How to decide who should be in debates
WASHINGTON — Fifteen percent.
That's the threshold that presidential candidates must cross in public-opinion polls to be included in debates planned for October. The possibility that either of the two strongest third-party candidates - Green Party nominee Ralph Nader and Reform Party candidate Pat Buchanan - will leap over that bar is remote.
But neither man is taking the prospect of a debate blackout lying down.
Mr. Buchanan yesterday announced he is filing a federal lawsuit against the Commission on Presidential Debates over the 15 percent rule. Mr. Nader already has a lawsuit pending in US district court, charging that corporate sponsorship of the debates constitutes an illegal corporate campaign contribution.
For each outsider, inclusion in the debates is "absolutely crucial" to his political viability, says David Gillespie, an expert on third-party candidates at Presbyterian College in Clinton, S.C.
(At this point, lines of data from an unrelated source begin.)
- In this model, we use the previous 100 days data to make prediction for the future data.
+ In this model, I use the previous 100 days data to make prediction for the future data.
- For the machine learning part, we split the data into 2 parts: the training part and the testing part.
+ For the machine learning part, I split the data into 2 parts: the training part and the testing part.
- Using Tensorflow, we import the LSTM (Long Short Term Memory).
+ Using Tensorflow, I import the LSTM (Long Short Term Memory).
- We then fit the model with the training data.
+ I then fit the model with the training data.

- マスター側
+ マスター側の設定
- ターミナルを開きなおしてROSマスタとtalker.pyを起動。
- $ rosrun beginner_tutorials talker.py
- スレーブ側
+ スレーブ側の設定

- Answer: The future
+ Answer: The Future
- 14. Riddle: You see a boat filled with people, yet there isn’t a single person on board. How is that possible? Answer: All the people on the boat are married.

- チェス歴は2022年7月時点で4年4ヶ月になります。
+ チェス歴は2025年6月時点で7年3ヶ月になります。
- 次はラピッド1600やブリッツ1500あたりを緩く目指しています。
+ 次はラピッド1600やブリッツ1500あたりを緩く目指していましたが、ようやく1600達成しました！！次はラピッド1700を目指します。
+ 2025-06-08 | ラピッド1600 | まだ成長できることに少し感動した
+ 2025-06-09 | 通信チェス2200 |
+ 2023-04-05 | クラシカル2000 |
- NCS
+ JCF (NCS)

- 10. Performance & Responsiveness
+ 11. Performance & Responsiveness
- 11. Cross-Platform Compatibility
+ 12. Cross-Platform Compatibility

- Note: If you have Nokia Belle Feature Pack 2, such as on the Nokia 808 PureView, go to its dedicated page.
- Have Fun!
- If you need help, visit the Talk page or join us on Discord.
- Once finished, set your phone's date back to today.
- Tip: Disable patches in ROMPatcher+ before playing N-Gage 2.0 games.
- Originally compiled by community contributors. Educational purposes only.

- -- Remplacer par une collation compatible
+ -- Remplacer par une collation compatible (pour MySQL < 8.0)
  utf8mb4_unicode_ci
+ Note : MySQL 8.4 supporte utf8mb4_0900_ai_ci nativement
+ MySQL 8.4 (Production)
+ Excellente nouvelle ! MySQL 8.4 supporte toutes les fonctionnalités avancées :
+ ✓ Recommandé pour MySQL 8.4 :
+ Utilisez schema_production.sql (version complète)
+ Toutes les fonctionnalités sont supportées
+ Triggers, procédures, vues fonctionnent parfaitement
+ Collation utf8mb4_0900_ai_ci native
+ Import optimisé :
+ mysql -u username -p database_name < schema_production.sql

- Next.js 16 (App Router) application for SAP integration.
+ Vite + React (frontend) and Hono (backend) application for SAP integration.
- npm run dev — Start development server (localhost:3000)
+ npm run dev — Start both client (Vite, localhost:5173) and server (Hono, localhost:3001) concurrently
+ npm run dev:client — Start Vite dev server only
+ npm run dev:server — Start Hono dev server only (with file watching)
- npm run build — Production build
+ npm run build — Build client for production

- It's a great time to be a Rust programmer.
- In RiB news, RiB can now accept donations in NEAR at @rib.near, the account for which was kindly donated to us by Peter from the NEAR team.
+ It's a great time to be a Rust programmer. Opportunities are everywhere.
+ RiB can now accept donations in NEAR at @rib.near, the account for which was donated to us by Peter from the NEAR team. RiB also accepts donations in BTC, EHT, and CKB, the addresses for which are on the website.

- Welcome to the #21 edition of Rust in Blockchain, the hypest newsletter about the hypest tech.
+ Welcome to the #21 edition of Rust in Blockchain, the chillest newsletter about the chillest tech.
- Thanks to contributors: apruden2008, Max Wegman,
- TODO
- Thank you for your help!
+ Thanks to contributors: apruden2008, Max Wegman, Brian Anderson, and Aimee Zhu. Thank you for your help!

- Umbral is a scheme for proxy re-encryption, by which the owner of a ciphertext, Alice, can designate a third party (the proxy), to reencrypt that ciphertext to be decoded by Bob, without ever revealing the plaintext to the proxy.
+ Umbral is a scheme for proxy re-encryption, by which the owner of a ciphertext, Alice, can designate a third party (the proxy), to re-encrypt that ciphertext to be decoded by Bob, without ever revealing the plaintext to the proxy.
The fall debates represent the peak moment of public attention to the candidates' messages and styles, after the summer conventions. One need look no further than Minnesota Gov. Jesse Ventura for an example of how an independent candidate can use debates as a stepping-stone to election: In September 1998, Mr. Ventura was at 10 percent in the polls. The following month, he participated in five debates with the major-party candidates, and won in November, with 37 percent.
The 12-year-old Commission on Presidential Debates, co-chaired by two former chairmen of the Democratic and Republican Parties, instituted the 15 percent rule this year in an effort to create an objective threshold for ensuring that only viable candidates are included. In previous years, the commission consulted with political experts - namely, professors and reporters - to determine which candidates should be included.
Reform Party candidate Ross Perot was included in 1992, but not in 1996. In '92, Mr. Perot bashed away at President Bush in the debates, and was seen as having a hand in putting Bill Clinton in the White House.
Speaking in Washington this week, Nader surmised that Texas Gov. George W. Bush, the expected Republican nominee, "is probably more amenable, for all the obvious reasons, of having a four-way debate. It shields him from Al Gore."
But there are good reasons for Mr. Bush to want to keep the sharp-tongued alternatives off the stage as well. Buchanan, who quit the Republican Party earlier this year, appears to be on the verge of taking over the Reform Party and gaining access to the $12 million in federal matching funds the party has, owing to Perot's showing in the 1996 election. Once he has the funds to get his message out, he could start chipping into Bush's support.
For now, Kathleen Hall Jamieson, a political expert at the University of Pennsylvania in Philadelphia, sees Nader as having the stronger chance of gaining momentum. And she says both Bush and Vice President Gore want Nader out of the debates: "He would attack them both."
Independent pollster John Zogby says Gore is favored more by keeping third-party candidates out of the debates. His latest head-to-head matchup shows Bush beating Gore 45 to 41 percent in a national poll of likely voters. But in a multiparty race, Gore loses more: Bush is at 43 percent, Gore at 37, Nader 6, and Buchanan 3.
During the primary season, some political observers complained that the Republican debates would have been more interesting if they had featured just the two leading candidates, Bush and Arizona Sen. John McCain, going head to head. But the public in general favors a more-inclusive setup.
Opinion polls show a majority of the public favors inclusion of third-party candidates in presidential debates, to represent a broader range of views. Some observers have also noted that, under the federal campaign-finance system, a candidate need win only 5 percent of the vote to qualify for federal matching funds.